Caravan-Branche setzt auf Digitalisierung für junge Zielgruppen
Die deutsche Caravan-Branche passt sich veränderten Markttrends an
Die deutsche Caravaning-Branche reagiert auf verschobene Absatzmuster und sich wandelnde Markttrends. Nach einem deutlichen Nachfrageanstieg während der Pandemie sind die Verkaufszahlen für Wohnwagen und Wohnmobile aufgrund wirtschaftlicher Belastungen zuletzt zurückgegangen. Nun passt der Caravanning Industrie Verband (CIVD) seine Strategie an, um eine neue Kundengeneration zu erreichen.
Auf dem Höhepunkt der COVID-19-Pandemie verdoppelten sich die Verkäufe von Wohnwagen und Wohnmobilen nahezu jährlich. Doch aktuelle wirtschaftliche und geopolitische Herausforderungen haben zu einem spürbaren Rückgang der Nachfrage geführt.
Eine von der GfK im Auftrag des CIVD durchgeführte Studie zeigt einen klaren Wandel in der Kundschaft: Die neue Generation der Caravaning-Enthusiasten ist jünger und deutlich stärker online aktiv als frühere Käufergruppen. Diese Erkenntnis veranlasst den Verband, seine Marketingstrategie grundlegend zu überdenken.
Der CIVD, der die Interessen der Caravaning-Branche in Deutschland und Europa vertritt, plant nun ein neues Projekt. Ziel ist es, die aktuelle Kaufbereitschaft für Fahrzeuge im Land systematisch zu erfassen.

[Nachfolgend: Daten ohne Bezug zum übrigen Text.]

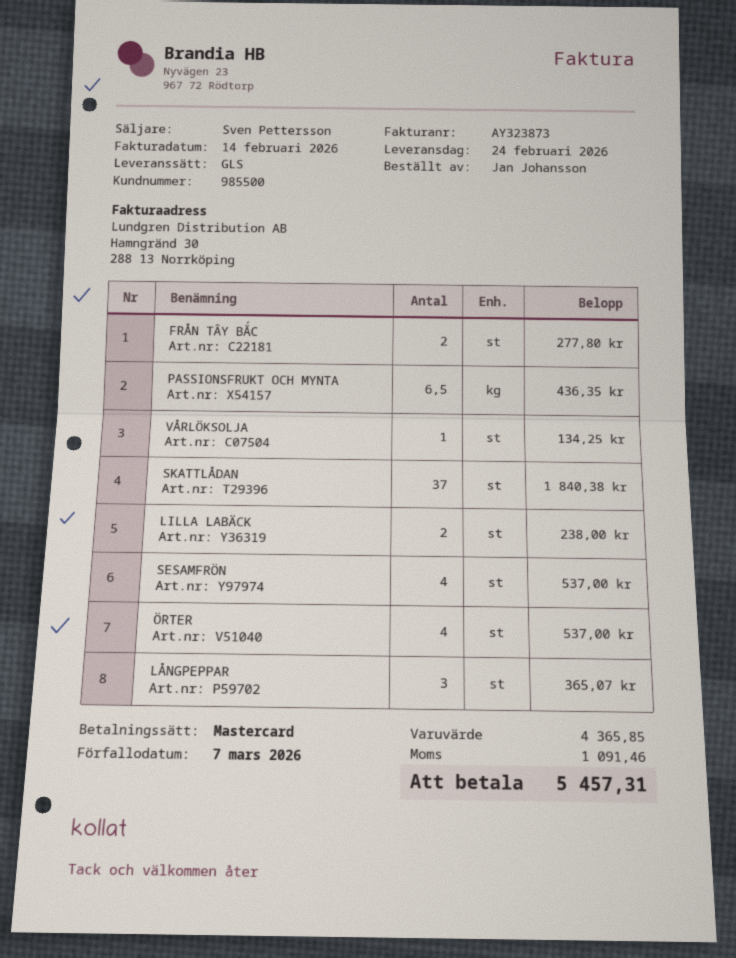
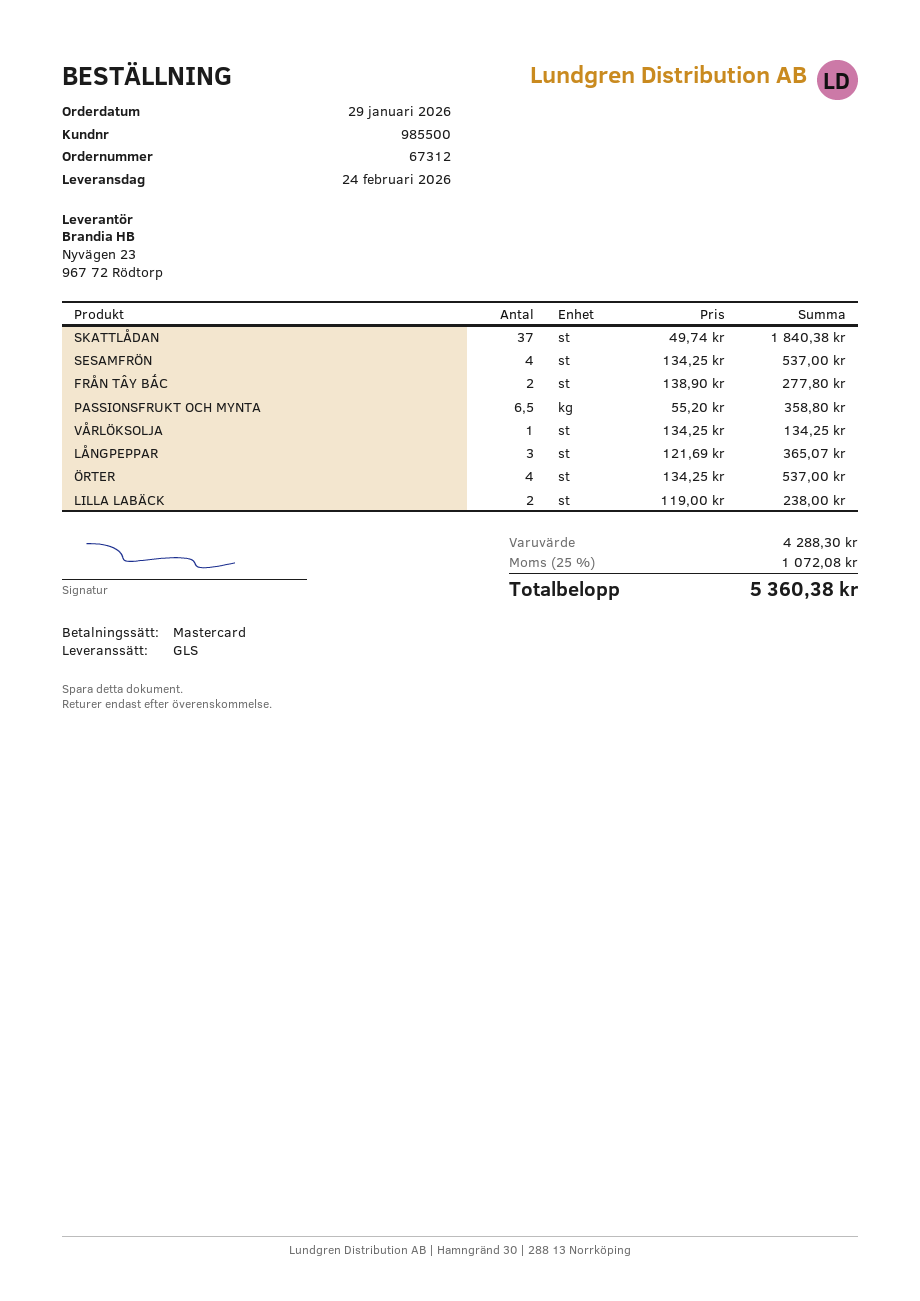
PASSIONSFRUKT OCH MYNTA: 6.5 for 436.35 -> 6.5 for 358.80
subtotal: 4365.85 -> 4288.30
tax: 1091.46 -> 1072.08
total: 5457.31 -> 5360.38

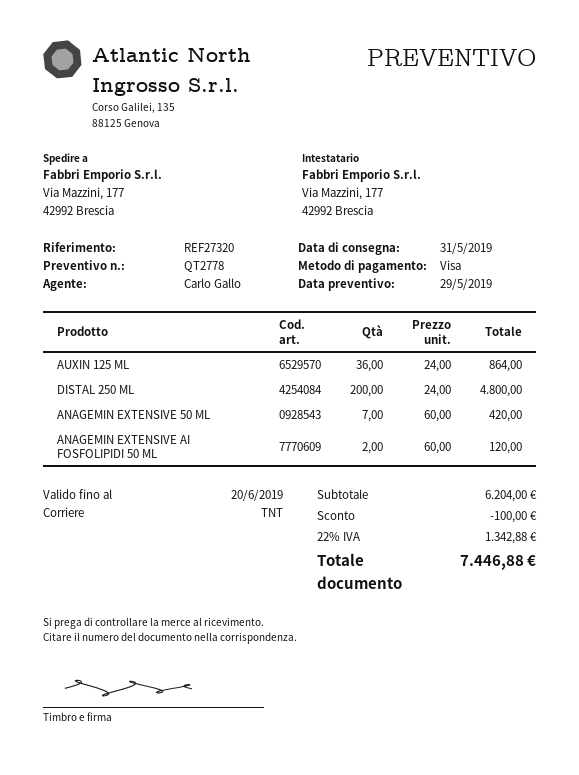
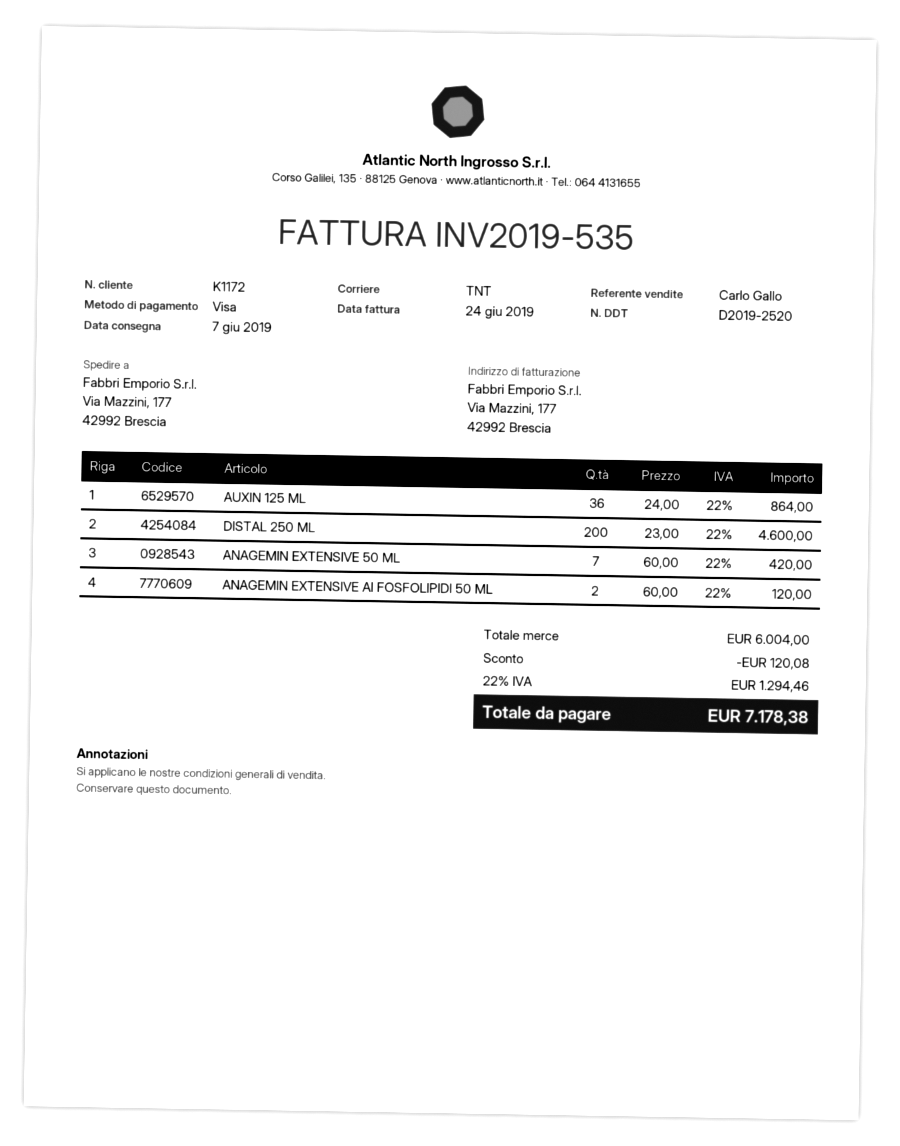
delivery date: 2019-05-31 -> 2019-06-07
DISTAL 250 ML: 200 x 24.00 = 4800.00 -> 200 x 23.00 = 4600.00
subtotal: 6204.00 -> 6004.00
discount: 100.00 -> 120.08
tax: 22% = 1342.88 -> 22% = 1294.46
total: 7446.88 -> 7178.38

Gleichzeitig wird der Verband seine Werbemaßnahmen über klassische TV-Kampagnen hinaus ausweiten. Digitale Instrumente sollen eine größere Rolle spielen, um jüngere Zielgruppen präziser anzusprechen.
Als konzeptioneller Träger der CARAVAN SALON in Düsseldorf prägt der CIVD weiterhin die wichtigsten Branchenveranstaltungen. Die jüngste Marktanalyse des Verbands unterstreicht die Notwendigkeit eines frischen Ansatzes, um die nächste Generation von Caravaning-Fans zu begeistern.
Die aktualisierte Strategie des CIVD setzt auf digitale Interaktion und datengestützte Erkenntnisse. Durch die gezielte Ansprache jüngerer, technikaffiner Käufer will die Branche die Nachfrage nach den jüngsten Rückschlägen stabilisieren. Der Wandel spiegelt die größeren Veränderungen im Konsumverhalten und in den wirtschaftlichen Rahmenbedingungen des Sektors wider.